Pruitt's security team currently consists of 19 agents and includes a fleet of at least 19 vehicles, a source with direct knowledge of Pruitt's security detail said. With the cost of maintenance, gas, and training for agents, that leaves the dollar amount for his round-the-clock security in the millions.
The size of Pruitt's security is unprecedented. No previous EPA chief has ever received a 24/7 security detail, the agency's inspector general has said. Former EPA Administrator Christine Todd Whitman, who served under George W. Bush, has told CNN she walked to work alone even after the September 11 terrorist attacks, and although she traveled with security, it was never this large.
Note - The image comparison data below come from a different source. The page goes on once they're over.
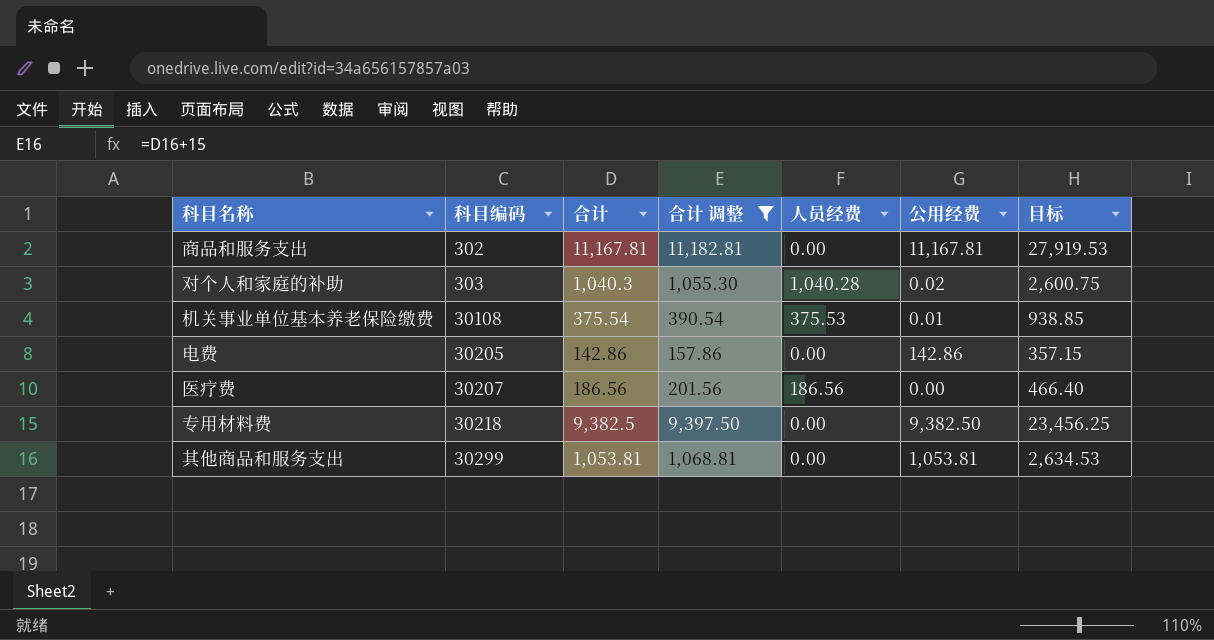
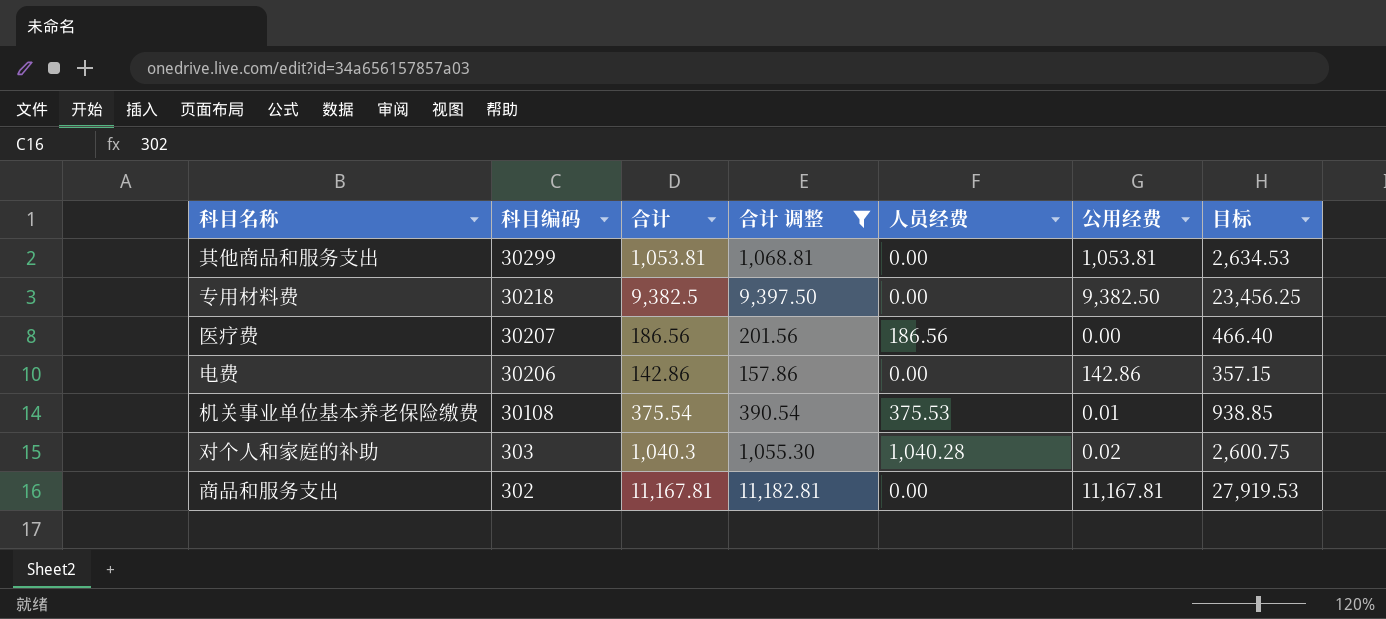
row order: 科目编码 ascending -> 科目编码 descending
电费 | 科目编码: 30205 -> 30206

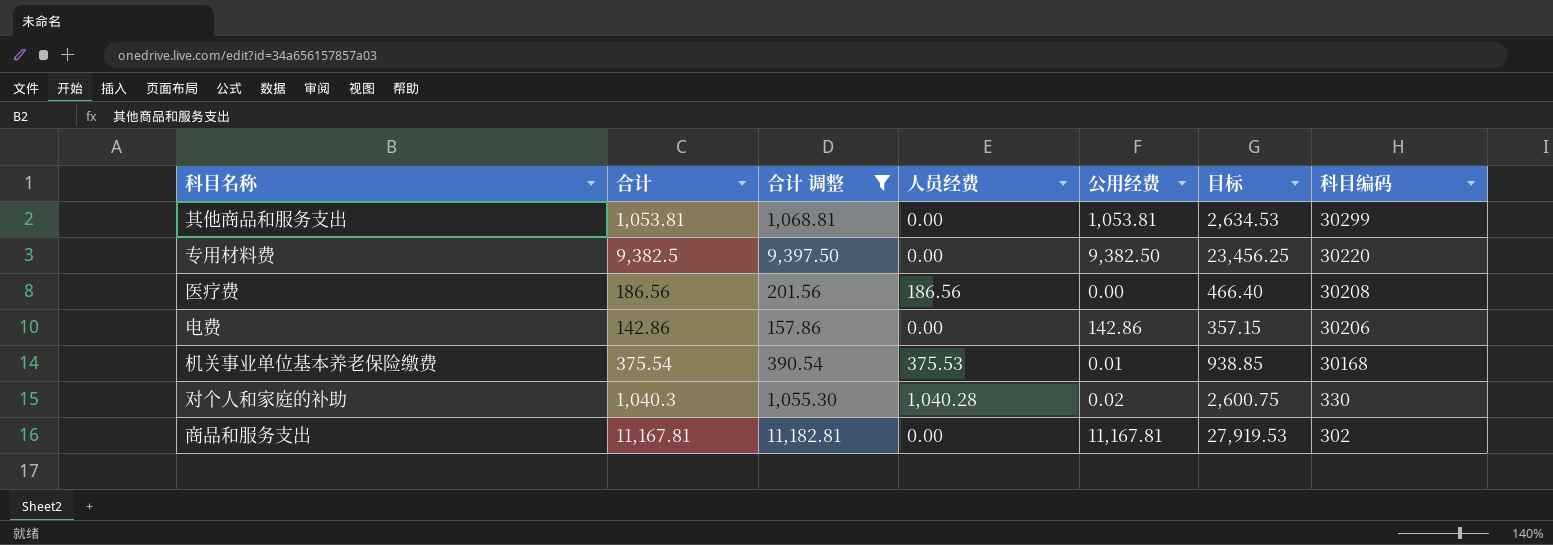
column 科目编码 | position: 2 -> 7
专用材料费 | 科目编码: 30218 -> 30220
医疗费 | 科目编码: 30207 -> 30208
机关事业单位基本养老保险缴费 | 科目编码: 30108 -> 30168
对个人和家庭的补助 | 科目编码: 303 -> 330

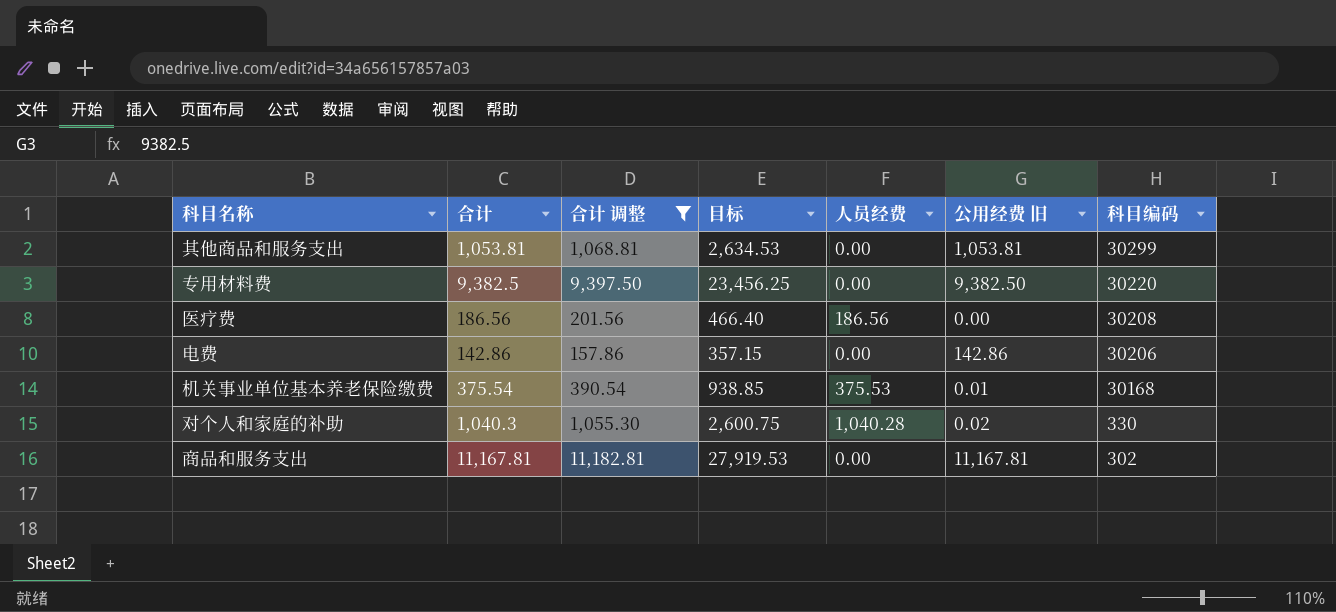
column 目标 | position: 6 -> 4
column name: 公用经费 -> 公用经费 旧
Last October, CNN reported that salaries alone for his security team cost at least $2 million a year, according to figures compiled by CNN from public documents -- a number that does not include the costs of such things as training, equipment and travel.
At the time, members of Congress called Pruitt's beefed up security measures into question, voicing concerns about a "potential waste or abuse of taxpayer dollars."
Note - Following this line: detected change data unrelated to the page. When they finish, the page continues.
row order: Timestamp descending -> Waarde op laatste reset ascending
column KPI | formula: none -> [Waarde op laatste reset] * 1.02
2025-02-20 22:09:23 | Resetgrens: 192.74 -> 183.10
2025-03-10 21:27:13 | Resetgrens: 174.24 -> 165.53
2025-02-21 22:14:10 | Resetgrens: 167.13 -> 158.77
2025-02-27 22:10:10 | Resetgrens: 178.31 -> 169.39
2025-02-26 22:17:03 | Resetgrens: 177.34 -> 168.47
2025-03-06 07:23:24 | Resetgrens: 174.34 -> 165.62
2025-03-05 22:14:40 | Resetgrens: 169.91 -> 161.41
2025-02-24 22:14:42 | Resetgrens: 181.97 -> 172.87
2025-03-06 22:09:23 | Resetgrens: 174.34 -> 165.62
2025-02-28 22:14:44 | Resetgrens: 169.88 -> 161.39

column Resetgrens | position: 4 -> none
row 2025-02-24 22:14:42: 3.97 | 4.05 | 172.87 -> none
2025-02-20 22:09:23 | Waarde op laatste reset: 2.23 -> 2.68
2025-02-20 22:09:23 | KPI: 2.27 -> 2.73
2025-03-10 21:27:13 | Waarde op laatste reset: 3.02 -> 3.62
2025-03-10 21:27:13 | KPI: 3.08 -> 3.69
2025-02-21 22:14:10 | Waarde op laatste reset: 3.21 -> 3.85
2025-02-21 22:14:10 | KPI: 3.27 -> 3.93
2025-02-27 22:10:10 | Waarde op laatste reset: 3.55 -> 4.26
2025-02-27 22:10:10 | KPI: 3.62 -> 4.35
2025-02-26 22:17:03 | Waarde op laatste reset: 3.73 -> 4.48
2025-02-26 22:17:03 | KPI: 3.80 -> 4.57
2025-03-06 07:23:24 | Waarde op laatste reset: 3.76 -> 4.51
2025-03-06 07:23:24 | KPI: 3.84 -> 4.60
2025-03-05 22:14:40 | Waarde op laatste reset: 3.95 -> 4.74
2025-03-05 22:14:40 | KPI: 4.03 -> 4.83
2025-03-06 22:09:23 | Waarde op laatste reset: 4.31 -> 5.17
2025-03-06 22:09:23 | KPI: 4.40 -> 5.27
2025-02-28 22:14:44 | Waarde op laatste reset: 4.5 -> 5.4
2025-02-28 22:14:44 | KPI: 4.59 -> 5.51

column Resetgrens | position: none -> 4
That increase in spending came as the Trump administration shared plans for cutting the EPA's budget by about 30%, including major cuts to the agency's enforcement work and staffing and the elimination of some programs.
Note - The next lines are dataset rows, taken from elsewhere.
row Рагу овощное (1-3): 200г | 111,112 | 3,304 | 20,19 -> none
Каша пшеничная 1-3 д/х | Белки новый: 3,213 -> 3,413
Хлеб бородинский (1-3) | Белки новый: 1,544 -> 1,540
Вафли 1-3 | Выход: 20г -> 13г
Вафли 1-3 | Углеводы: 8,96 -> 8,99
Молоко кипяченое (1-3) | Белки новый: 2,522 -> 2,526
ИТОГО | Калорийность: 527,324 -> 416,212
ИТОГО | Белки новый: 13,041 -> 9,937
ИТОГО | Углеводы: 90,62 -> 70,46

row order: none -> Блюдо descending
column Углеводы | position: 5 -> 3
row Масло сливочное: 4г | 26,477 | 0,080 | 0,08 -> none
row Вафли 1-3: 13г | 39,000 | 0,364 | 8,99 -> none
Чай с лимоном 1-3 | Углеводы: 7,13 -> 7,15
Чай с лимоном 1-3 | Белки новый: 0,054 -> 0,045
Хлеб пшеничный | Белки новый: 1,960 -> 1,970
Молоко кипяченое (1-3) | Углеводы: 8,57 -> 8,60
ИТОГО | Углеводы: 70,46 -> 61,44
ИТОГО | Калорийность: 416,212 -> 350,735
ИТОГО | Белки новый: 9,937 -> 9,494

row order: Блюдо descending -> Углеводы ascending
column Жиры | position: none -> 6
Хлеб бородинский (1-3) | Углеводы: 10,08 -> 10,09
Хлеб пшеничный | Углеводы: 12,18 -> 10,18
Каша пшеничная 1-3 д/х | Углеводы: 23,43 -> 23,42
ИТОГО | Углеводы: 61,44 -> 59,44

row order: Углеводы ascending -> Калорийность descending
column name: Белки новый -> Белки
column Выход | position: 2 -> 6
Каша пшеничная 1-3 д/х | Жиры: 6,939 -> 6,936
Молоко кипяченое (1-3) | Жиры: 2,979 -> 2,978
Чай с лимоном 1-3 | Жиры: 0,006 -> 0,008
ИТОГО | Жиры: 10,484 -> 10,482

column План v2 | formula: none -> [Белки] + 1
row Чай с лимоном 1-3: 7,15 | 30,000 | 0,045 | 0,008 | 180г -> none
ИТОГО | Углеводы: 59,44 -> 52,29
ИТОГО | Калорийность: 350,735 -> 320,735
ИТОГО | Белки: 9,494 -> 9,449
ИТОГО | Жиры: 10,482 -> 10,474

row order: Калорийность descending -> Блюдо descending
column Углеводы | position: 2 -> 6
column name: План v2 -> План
Pruitt's 24-hour security has extended to at least some of his personal trips, according to a letter Democratic Sen. Sheldon Whitehouse sent to the department's inspector general, CNN reported this week. The letter, which was based on information that the Rhode Island senator says he confidentially obtained from an unnamed source, alleges that Pruitt has used his security detail while on unofficial business, including trips home to Tulsa, Oklahoma, a family vacation to Disneyland and the Rose Bowl game.
Pruitt has been under increased scrutiny for citing security as the reason he has flown first class on the government's tab, racking up nearly $200,000 in travel costs. On one trip to Italy, from June 5-12 of last year, his security detail alone amounted to more than $30,000. He has also been criticized for taking private and military flights instead of flying commercial.
In response to the questions about Pruitt's security spending, the EPA has maintained that his security detail was increased because the administrator and his family have faced numerous death threats.
"According to EPA's assistant inspector general, Scott Pruitt has faced an unprecedented amount of death threats against him and his family," the agency said in a statement. "Americans should all agree that members of the President's Cabinet should be kept safe from these violent threats."
An Associated Press report Saturday on Pruitt's security and travel spending heightened scrutiny over the size of Pruitt's security detail.
Pruitt has been at the center of several stories calling into question his ethics and spending practices at the EPA over the past year.
Earlier this week, reports revealed multiple EPA officials who tried to push back or raise alarms about some of Pruitt's spending were sidelined or demoted.
Additionally, Pruitt has faced criticism over an expanding controversy involving a housing arrangement in which he rented a room in Washington, DC, for below market price from a lobbyist and her husband, whose firm lobbied the EPA on behalf of an Oklahoma energy company, ABC News and Bloomberg have reported. The news about the arrangement left senior White House aides exasperated, CNN reported this week.
On Friday, CNN reported that the couple, Vicki and Steven Hart, forced Pruitt out of the apartment by changing the code on their locks after the they became increasingly frustrated with him as a tenant.
House Oversight Chairman Trey Gowdy is probing the actions of the embattled EPA administrator, his spokesperson, Amanda Gonzalez, confirmed to CNN on Friday.
But the White House has remained adamant in its support of Pruitt as head of the EPA.
Saturday night, Trump tweeted that Pruitt is "doing a great job."
White House press secretary Sarah Sanders told reporters Friday that Trump believes Pruitt has "restored it back to its original purpose of protecting the environment. It's got unnecessary regulations out of the way."